Adie Arsham

Personal information
- Full name: Adie Arsham bin Muhammad Salleh
- Date of birth: 6 January 1988 (age 38)
- Place of birth: Belait, Brunei
- Position: Striker

Senior career*
- Years: Team / Apps / (Gls)
- 2005–2006: March United
- 2006–2014: QAF
- 2015: Jerudong /  / (1)
- 2016: Al-Idrus /  / (10)
- 2017–2018: Wijaya /  / (0)

International career^{‡}
- 2006–2009: Brunei / 10 / (3)

= Adie Arsham Salleh =

Bruneian footballer

Adie Arsham bin Muhammad Salleh (born 6 January 1988) is a Bruneian footballer who plays as a striker. He currently has 10 caps for the Brunei national football team.

==Club career==
He previously played for March United, then QAF FC in the Brunei Liga Premier I and later Brunei Super League until 2014. In amongst a pool of strikers in Cameroonian import Viban Bayong, captain Riwandi Wahit and Hamizan Aziz Sulaiman, he nevertheless managed a healthy goals return for the three-time champions, averaging 7 a season.

Adie was one of a host of QAF players to move to Jerudong FC in 2015 after their former team declined to continue playing in the Bruneian top flight. He was constantly overlooked in place of Hardi Bujang and Bazli Said and only managed one goal against Kilanas FC on 15 June.

Adie transferred to newly promoted Al-Idrus FC in the Brunei Premier League in 2016. He finished the season with 10 goals.

==International career==
Adie played for the Brunei national football team while the team was represented by his then club QAF FC in 2006 and 2009. He scored his first international goal against Nepal in the 2006 AFC Challenge Cup on 4 April.

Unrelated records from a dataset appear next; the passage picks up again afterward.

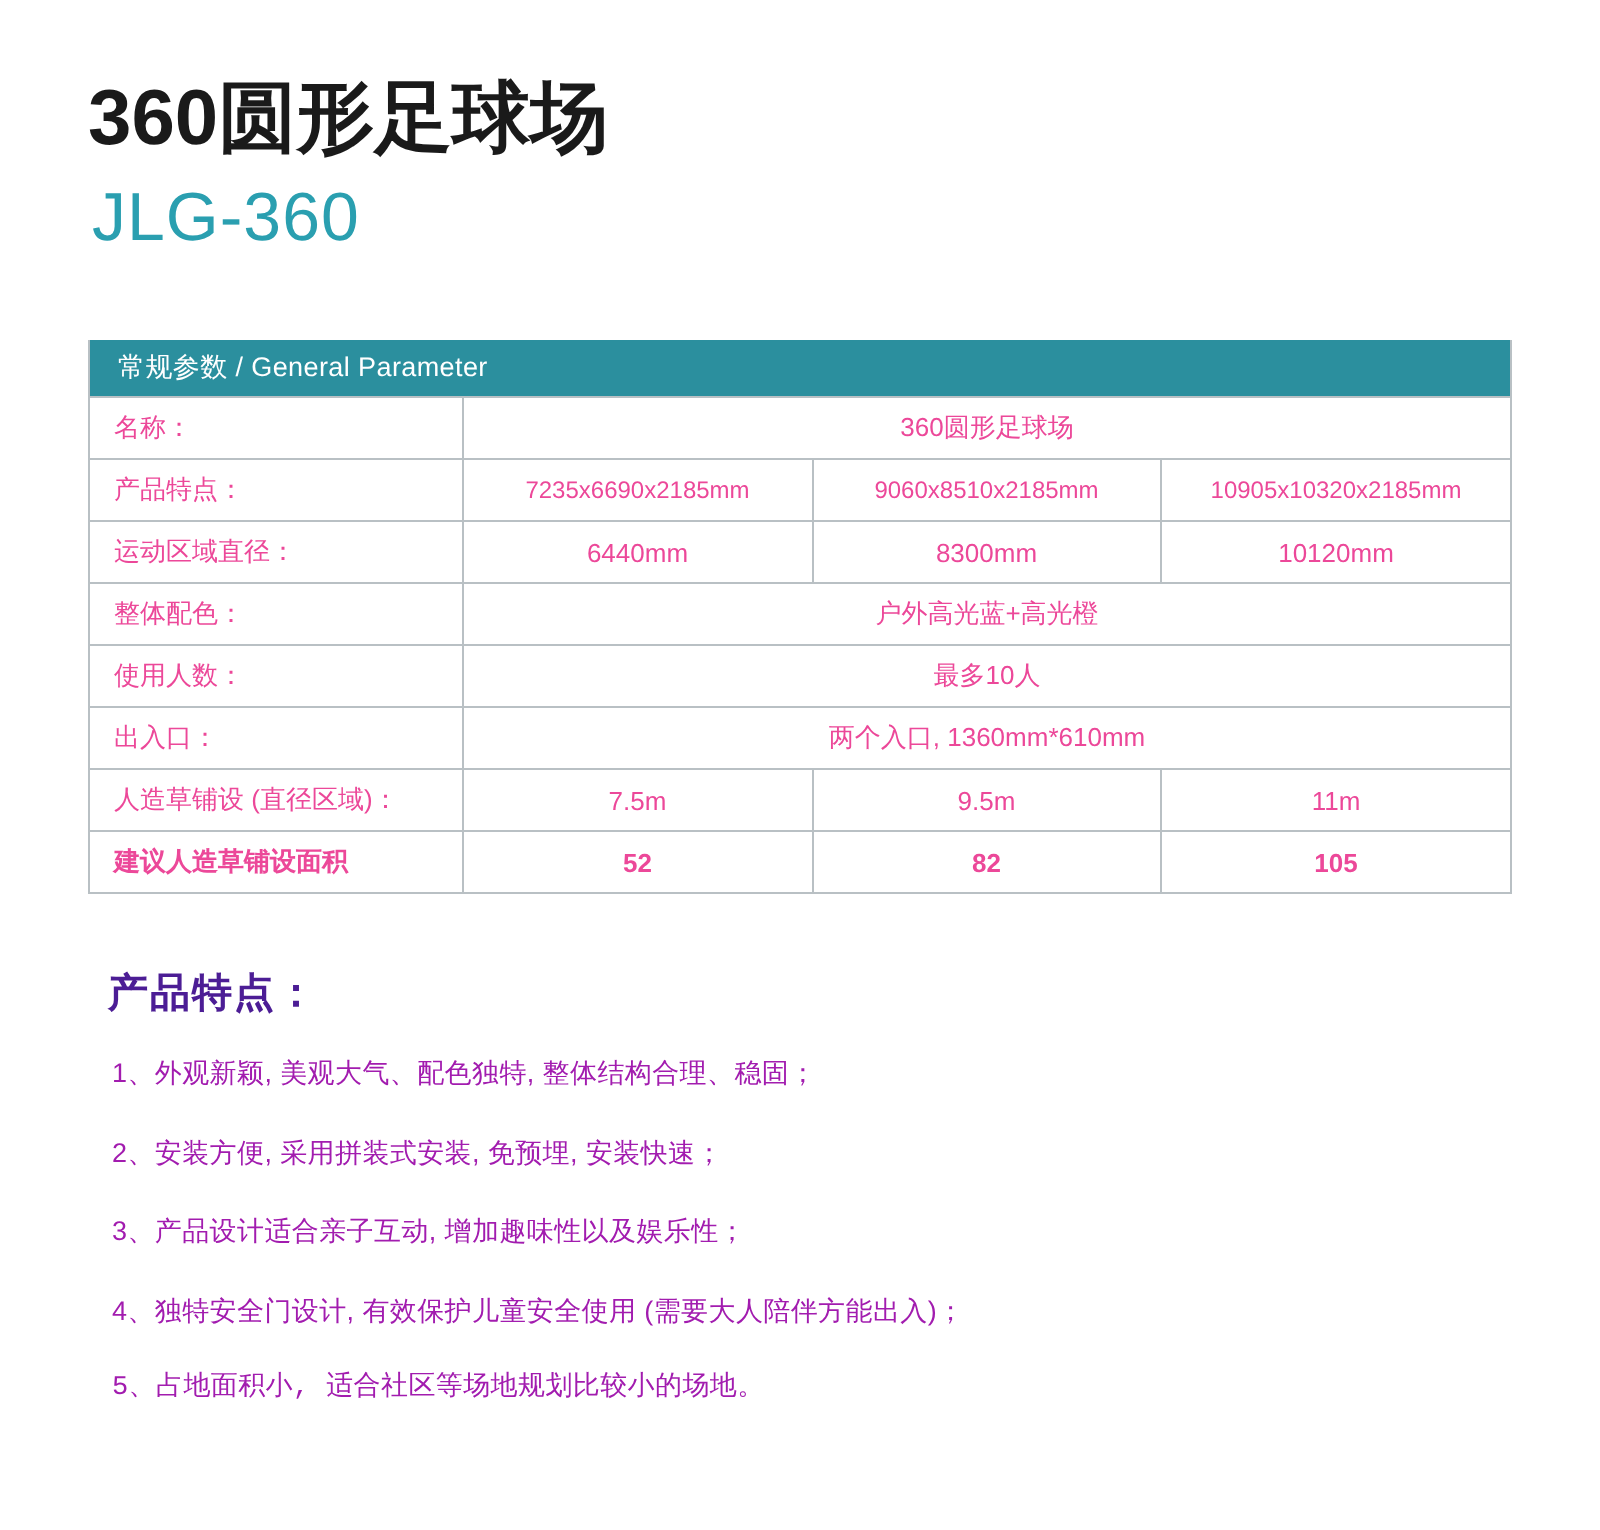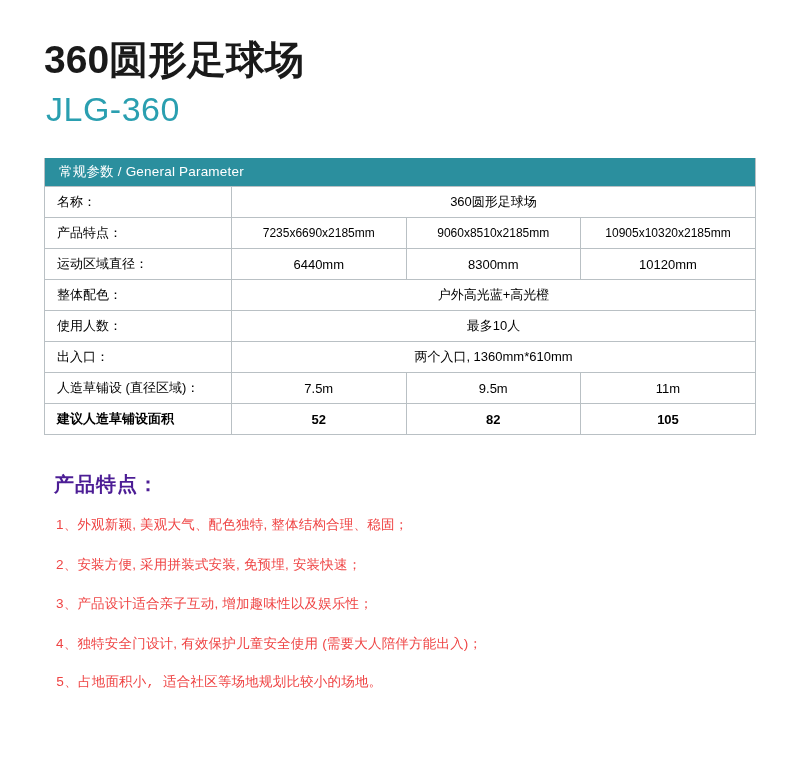--- a/index.html
+++ b/index.html
@@ -43,7 +43,7 @@
   }
   
   .table-wrap {
-    margin-top: 28px;
+    margin-top: 40px;
     border: 1px solid #b9c0c4;
     border-top: none;
   }

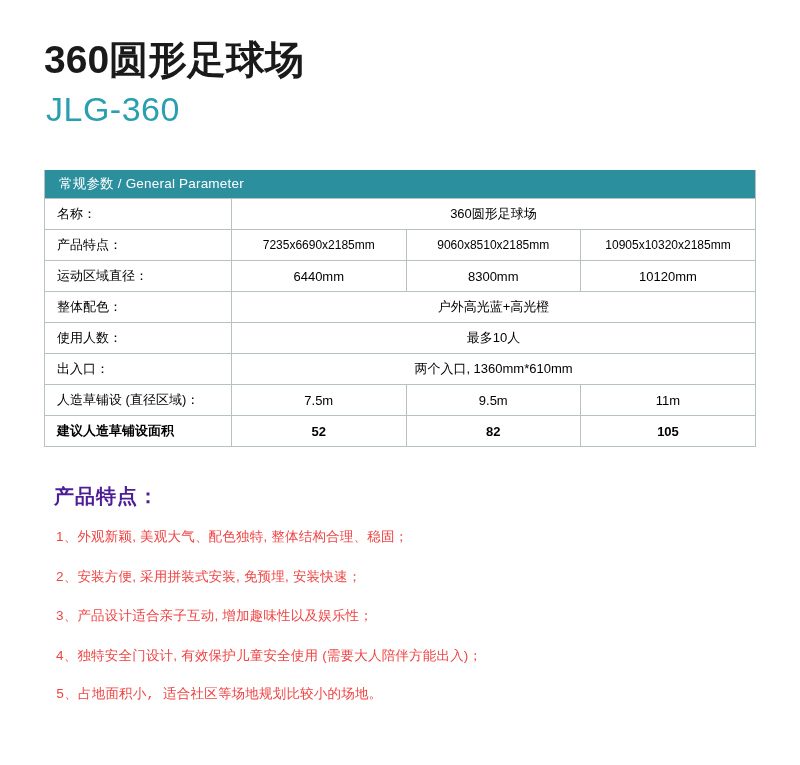--- a/index.html
+++ b/index.html
@@ -68,7 +68,7 @@
     padding: 2px 6px;
     text-align: center;
     vertical-align: middle;
-    color: #000000;
+    color: #ec4899;
   }
   table.spec td.label {
     text-align: left;

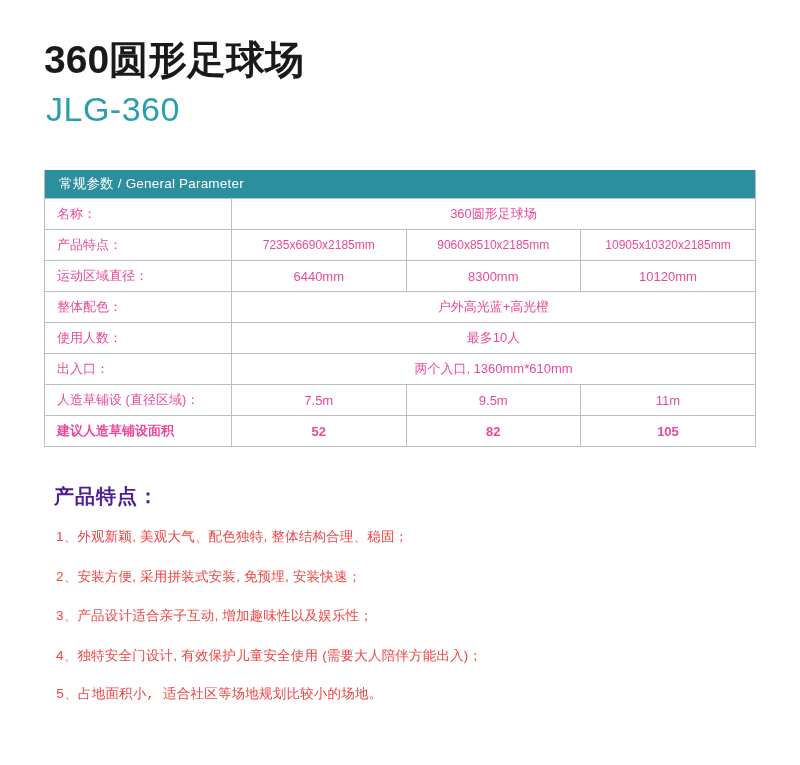--- a/index.html
+++ b/index.html
@@ -103,7 +103,7 @@
   }
   .feature-item {
     font-size: 13.5px;
-    color: #ef4444;
+    color: #a21caf;
     margin: 0 0 22px 6px;
     line-height: 1.3;
     letter-spacing: 0.2px;

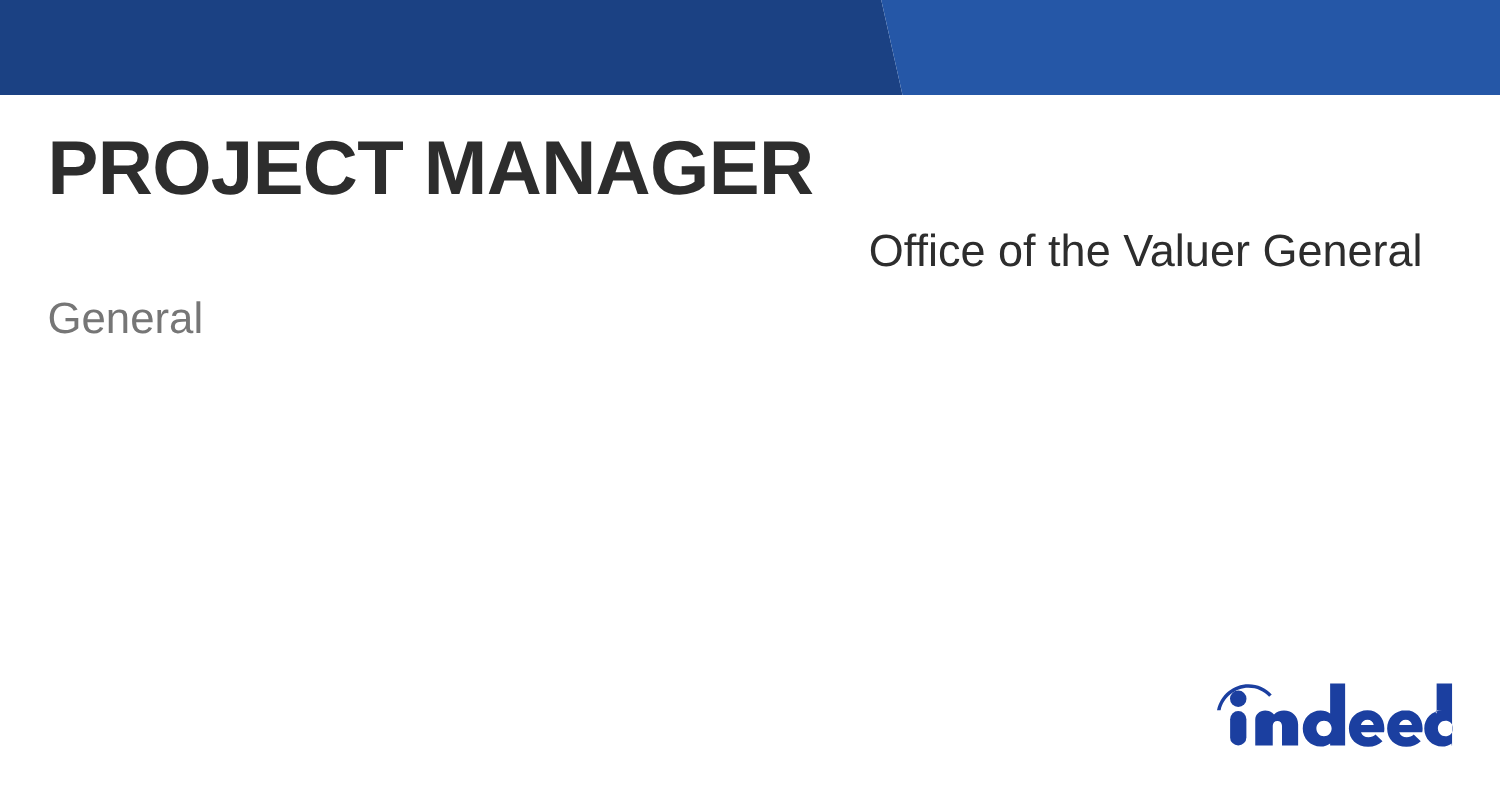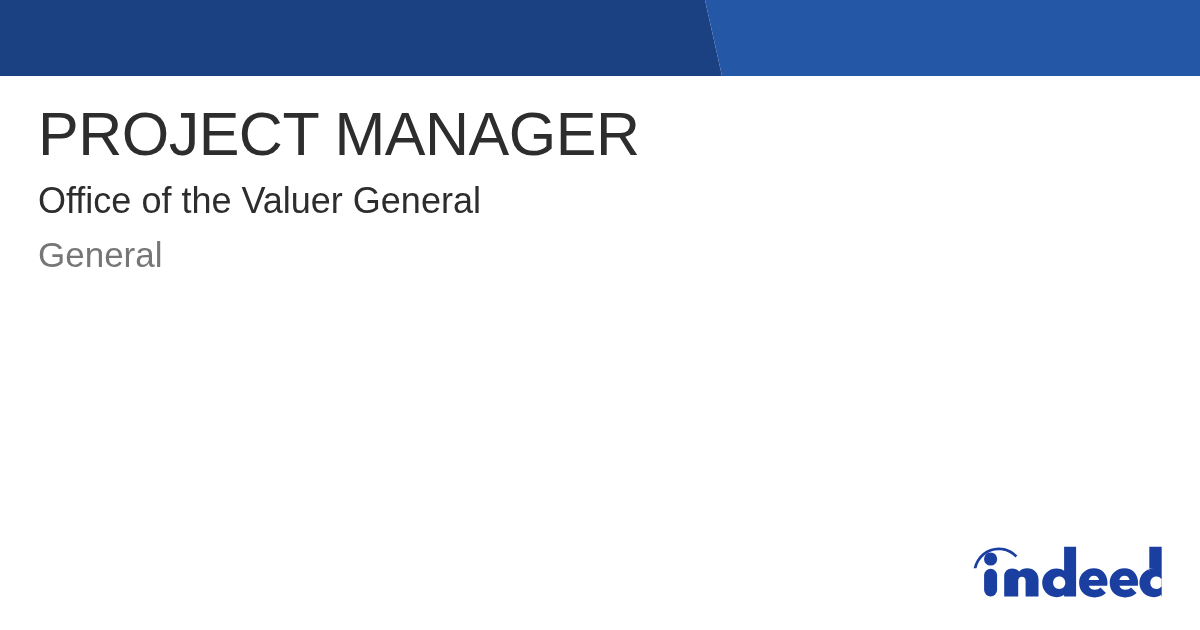--- a/index.html
+++ b/index.html
@@ -51,7 +51,7 @@
     font-family: "Liberation Sans", sans-serif;
     font-size: 61px;
     line-height: 64px;
-    font-weight: 400;
+    font-weight: 700;
     letter-spacing: -0.5px;
     color: #2d2d2d;
     white-space: nowrap;

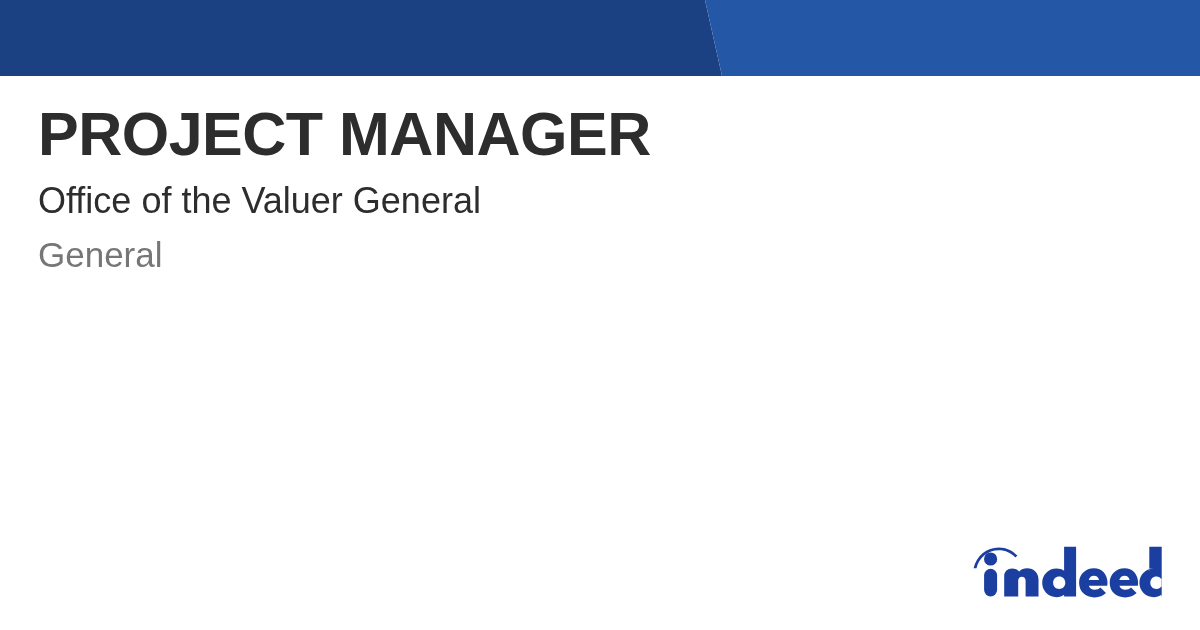--- a/index.html
+++ b/index.html
@@ -65,6 +65,7 @@
     font-weight: 400;
     color: #2d2d2d;
     white-space: nowrap;
+    text-align: right;
   }
 
   .location {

He scored a brace in Brunei's 2–3 win against Timor-Leste on 12 November in the 2007 AFF Championship qualifying.

==International goals==

| Goal | Date | Venue | Opponent | Score | Result | Competition |
|---|---|---|---|---|---|---|
| 1. | 4 April 2006 | MA Aziz Stadium, Chittagong, Bangladesh | Nepal | 1–0 | 2–1 | 2006 AFC Challenge Cup |
| 2. | 12 November 2006 | Panaad Stadium, Bacolod, Philippines | Timor-Leste | 1–0 | 3–2 | 2007 AFF Championship qualification |
| 3. | 12 November 2006 | Panaad Stadium, Bacolod, Philippines | Timor-Leste | 3–1 | 3–2 | 2007 AFF Championship qualification |

==Honours==
- QAF FC
- Brunei Premier League (3): 2005–06, 2007–08, 2009–10
- Brunei League Cup (2): 2008, 2009

==Personal life==
His brother is Bruneian international footballer Khayrun Salleh.